Ces facteurs-là, même s'ils sont aujourd’hui hypothétiques, sont essentiels pour répondre aux questions concernant des conditions de travail, le droit au respect, la sexualité humains/robots, la violence, l'encadrement de la désactivation, etc. qui pourraient apparaître. Il y a plusieurs scenarii qui peuvent émerger. Par exemple, si leur forme de conscience serait égale ou supérieure à la nôtre (ce qui est facilement  imaginable…) nous pourrions facilement les percevoir comme étant une menace, on les détruirait, ou les mettrait dans un statut d'esclave (du travail manuel, intellectuel, même peut-être sexuel).

Peut-on imaginer un jour une société dans laquelle coexisteraient humains et robots comme deux pans de la société ayant chacun des droits différents ? Resterons-nous toujours les maîtres ?

Comme je l'ai montré toute à l’heure, dans la cas où des robots peuvent développer une forme de conscience (encore une fois, supérieure, égale, ou inférieure), cela crée bien évidement de nouveaux rapports de pouvoir dans la société. C’est intéressant de voir que dans l’imaginaire occidental, ce développement est normalement perçu comme une menace existentielle, qui produit une guerre très destructrice entre des robots et des humains. La trilogie “Matrix” est peut-être l'une des meilleures représentations de cet imaginaire, qui prend ses racines encore une fois dans l’histoire du Golem du Prague – la créature que l'on a créée comme esclave et qui fini par nous tuer.

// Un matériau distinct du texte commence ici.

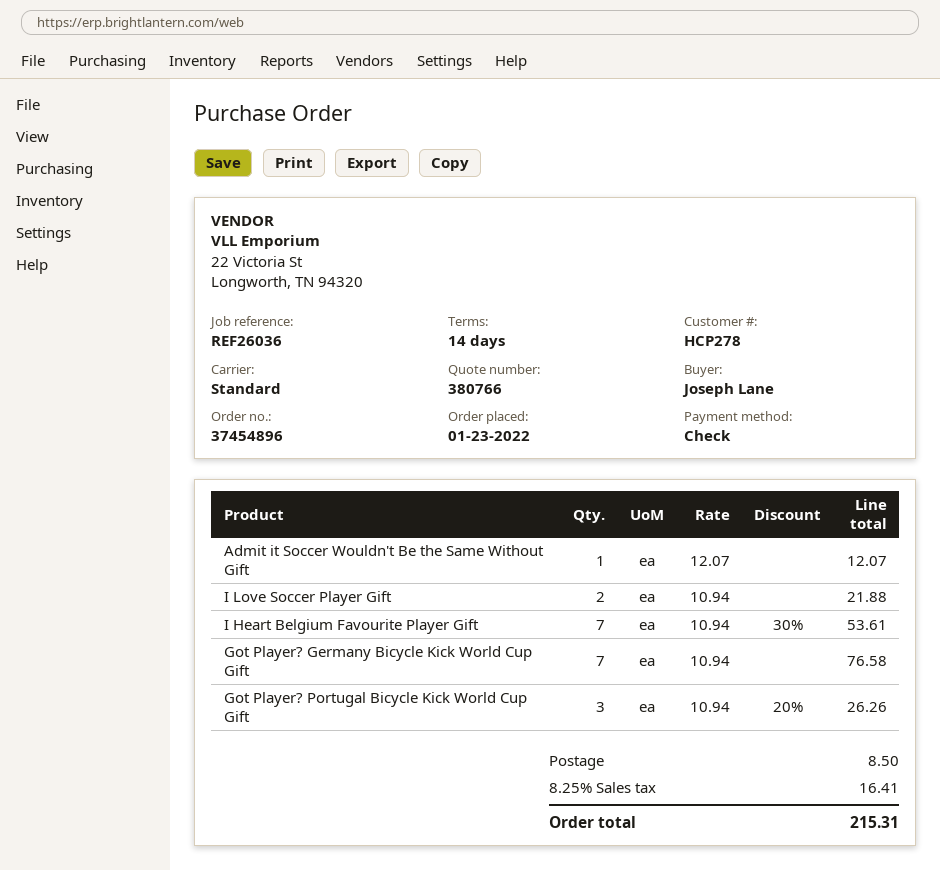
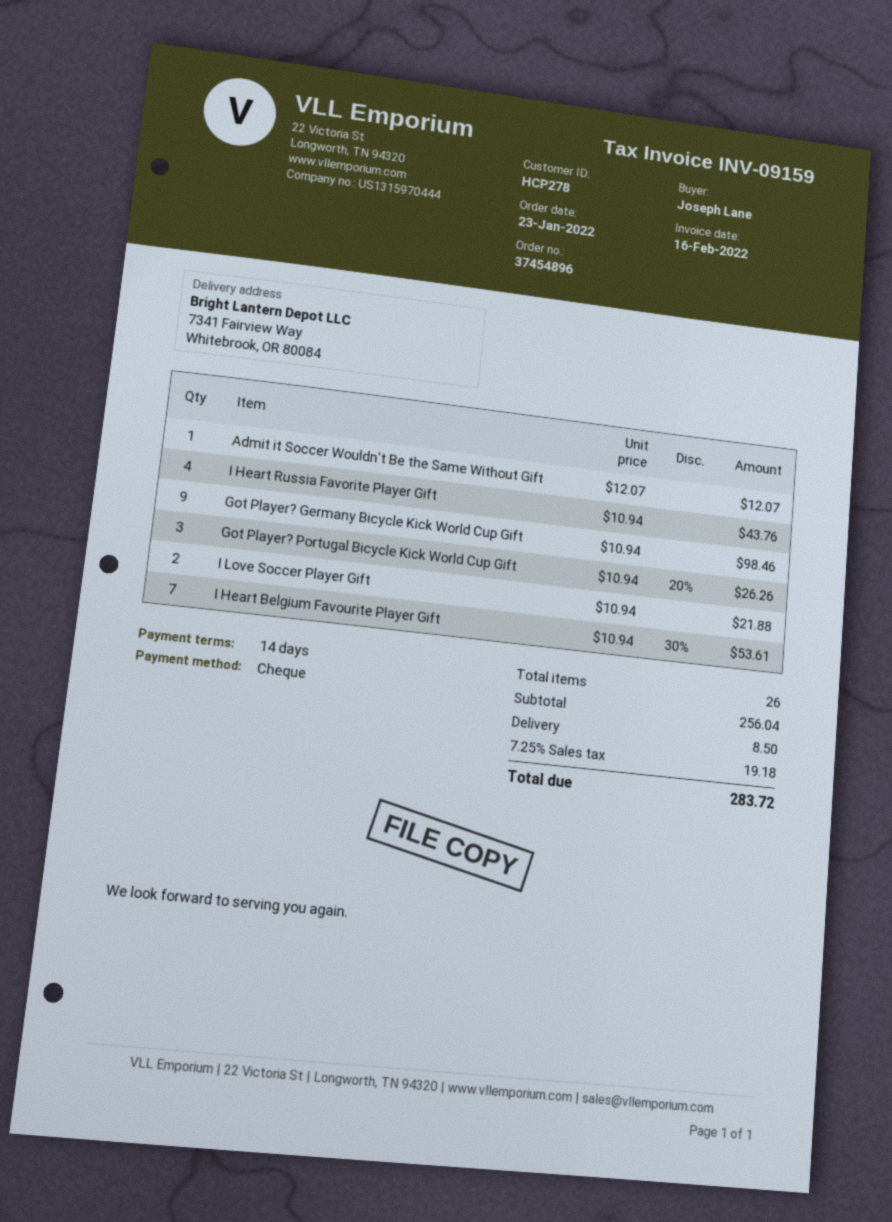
Got Player? Germany Bicycle Kick World Cup Gift: 7 x 10.94 = 76.58 -> 9 x 10.94 = 98.46
I Heart Russia Favorite Player Gift: none -> 4 x 10.94 = 43.76
tax: 8.25% = 16.41 -> 7.25% = 19.18
total: 215.31 -> 283.72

Il est donc intéressant de voir à quel point les choses sont différentes dans des autres cultures. Chez les Japonais, par exemple, l’imaginaire de vivre ensemble avec des robots est fortement influencé par la concept japonais de "Wa" , leur forme particulière d'harmonie sociale. Dans cet imaginaire, des robots deviennent des partenaires, des collaborateurs des humains, comme ils le sont representés dans "Ghost in the Machine", "Brave Police J-Decker", ou de nombreux autres animés japonais.

Le régime biopolitique que nous aurions avec des robots dépendent aussi de nos cultures, et de nos propres capacités à vivre avec les autres êtres conscients, qu'ils soient humains ou robots.